Cromer goes on to explain how one simple gesture from an actor in rehearsal (Cromer gracefully lifts his right hand to the side of his mouth) during “Adding Machine” filled his head with images of Victorian girls in gardens (a moment that would be visually realized on stage to great effect).
Whether born out of necessity or organic impulsivity, seeing things and being able to communicate them visually has always been integral to Cromer’s process. It’s something for which he acknowledges his mother and late father, who passed two years ago. Although his mother was a school teacher in the Chicago Public School system, and his father an employee of Hewitt Associates consulting firm (until his retirement in his fifties), they both drew and dabbled in the arts (“I think they may have met in an art class,” ponders Cromer). So his father was a dilettante? “Sure, sure, sure… I shouldn’t say sure, I never know what dilettante means. I could look it up on my phone, though!” (Cue Cromer iPhone moment). He goes on: “I was always drawing people, not animals or apples or anything like that, and it all has to do with portraying human behavior, which is ultimately part of the job if you’re an actor or director.”

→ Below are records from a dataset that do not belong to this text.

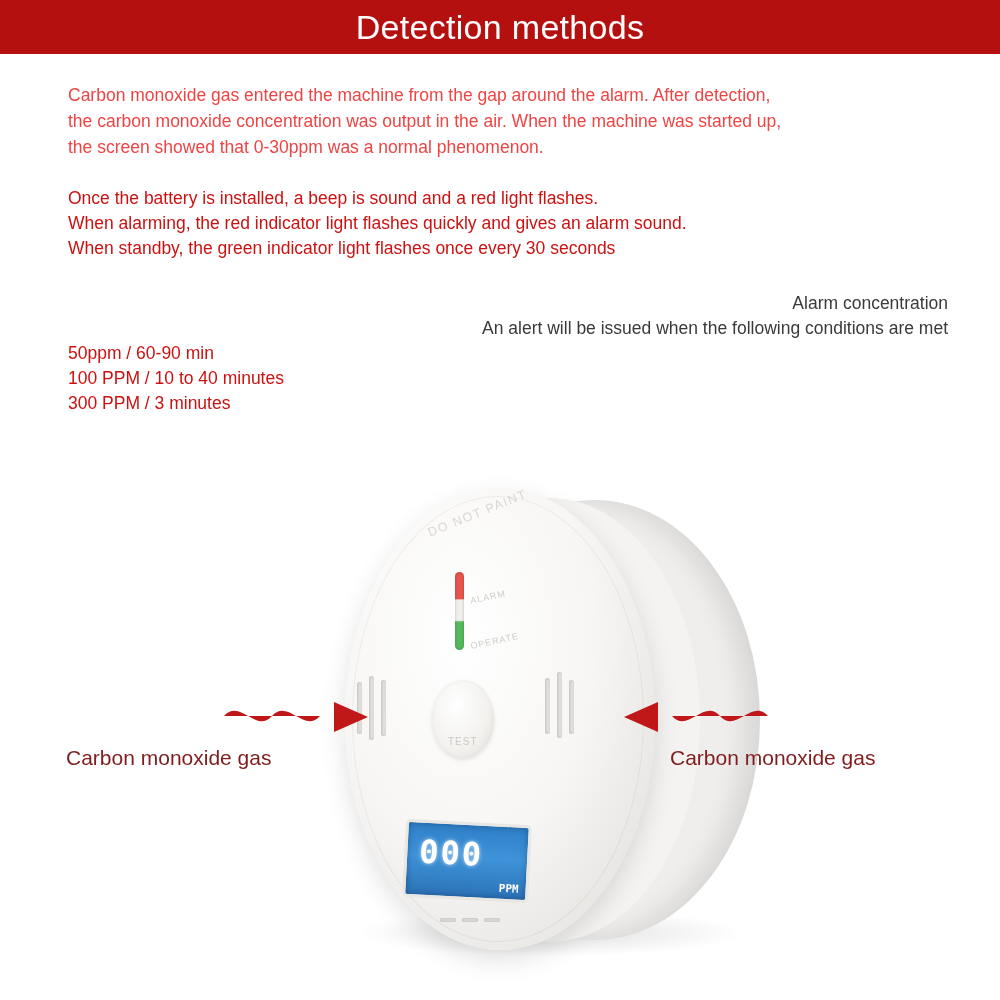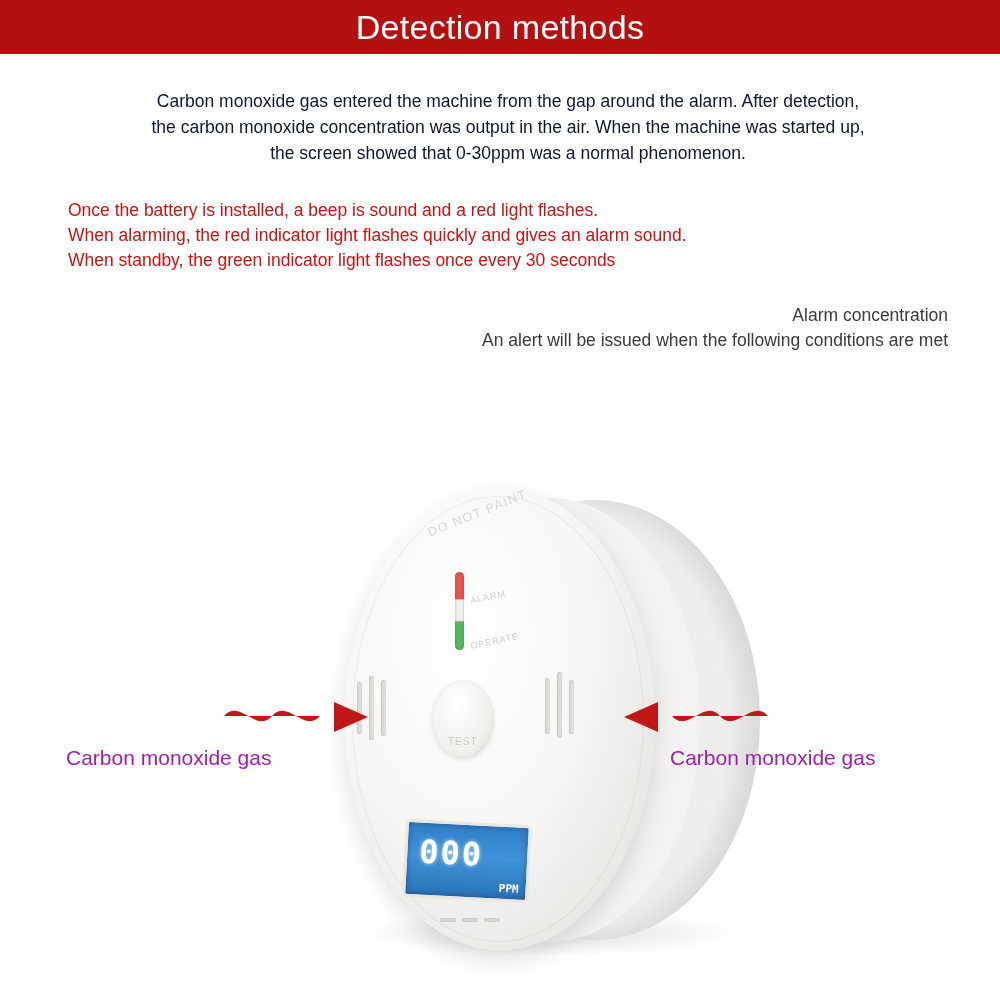--- a/index.html
+++ b/index.html
@@ -50,11 +50,10 @@
     width: 880px;
   }
   .para-gray {
-    color: #0f172a;
+    color: #ef4444;
     font-size: 17.5px;
     line-height: 26px;
-    margin: 6px;
-    text-align: center;
+    margin: 0;
   }
   .para-gray div { white-space: nowrap; }
 

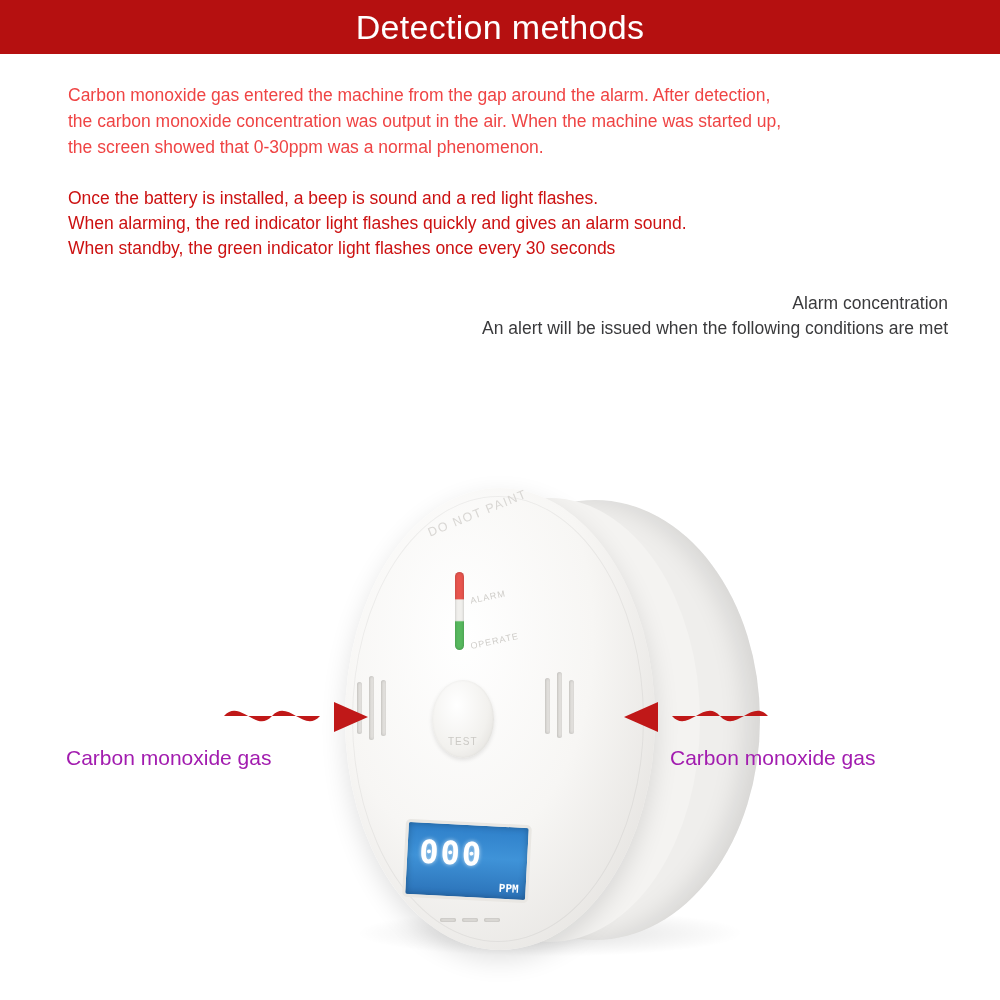--- a/index.html
+++ b/index.html
@@ -297,6 +297,11 @@
     <div>An alert will be issued when the following conditions are met</div>
   </div>
 
+  <div class="para-red">
+    <div>50ppm / 60-90 min</div>
+    <div>100 PPM / 10 to 40 minutes</div>
+    <div>300 PPM / 3 minutes</div>
+  </div>
 
 </div>
 

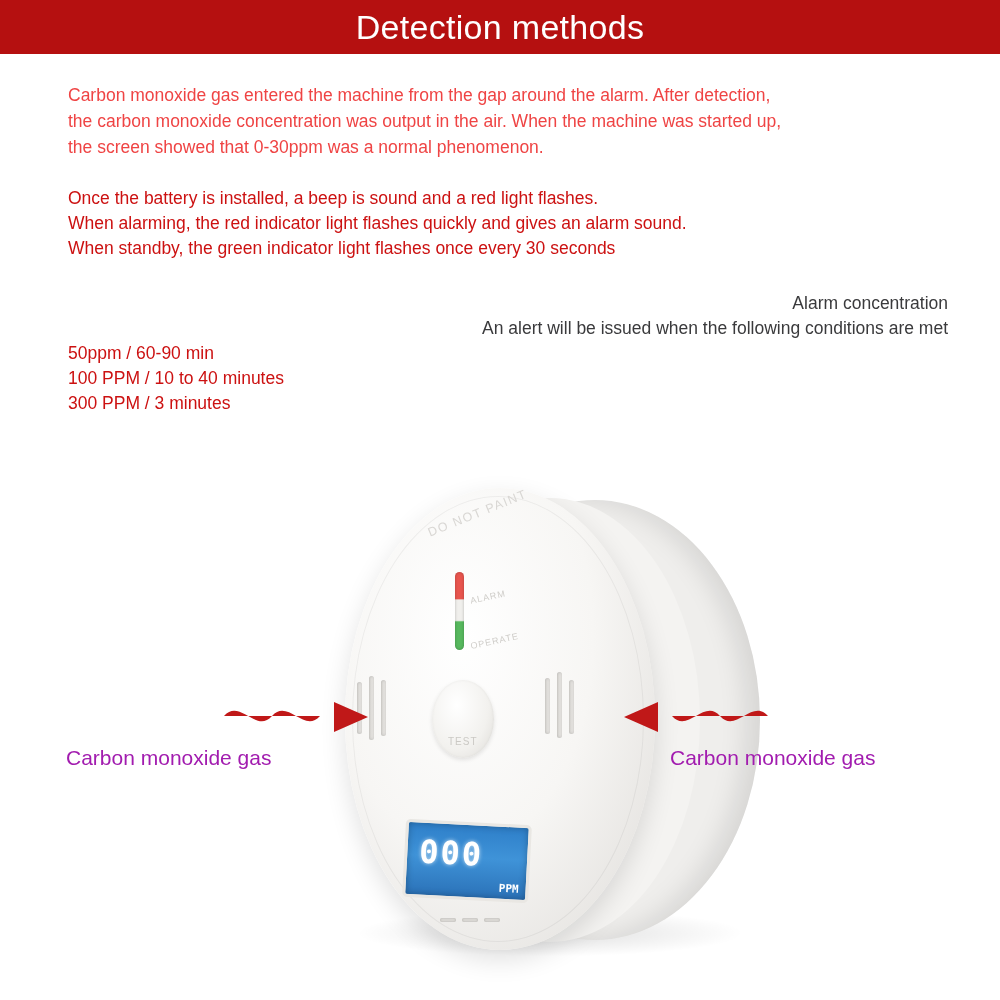--- a/index.html
+++ b/index.html
@@ -256,7 +256,7 @@
   .gas-label {
     position: absolute;
     font-size: 21px;
-    color: #a21caf;
+    color: #7f1d1d;
     white-space: nowrap;
   }
   .gas-label-left { left: 66px; top: 306px; }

“That’s iconic David,” comments Michael Halberstam, artistic director of Writers’ Theatre and a friend of Cromer’s for almost twenty years. “He knows the visual landscape and you must listen to that. Make sure you give him trees and grass I told my production manager [for Cromer’s revival of William Inge’s ‘Picnic’], they’re entirely important to his vision. And they were.”
Lowe, who bonded with Cromer at an early age over the fact that both of their fathers were visual artists, remembers that Cromer was never without his sketchbook. She also deeply cherishes a pencil sketch that Cromer made of her as Chekhov’s Masha when they both acted in a production of “The Seagull.” It’s framed and in her home.
Cromer’s visual prowess also helped Armour conquer two of the handful of diverse characters she was called to play in “Angels in America.” “I could not be more white-bread, and I hadn’t the vaguest idea of how to play a rabbi. So David drew this picture of a frumpy old man and showed it to me, and it let me find the character since I tend to start with the physical stuff.” She also remembers when Cromer suddenly realized that the character of Ethel Rosenberg “should have tits!” “And I said, absolutely, let’s fill them, and he gave me this enormous filled bra and I put it on, and Ethel became somebody else. Somebody that I didn’t know was there. He’s the cat who brings you things, and it’s a gift.” (Cromer doesn’t sketch as much these days; he lost that ritual when he quit smoking years ago. “I used to get up in the morning, smoke and sketch for hours,” he says, plaintively.)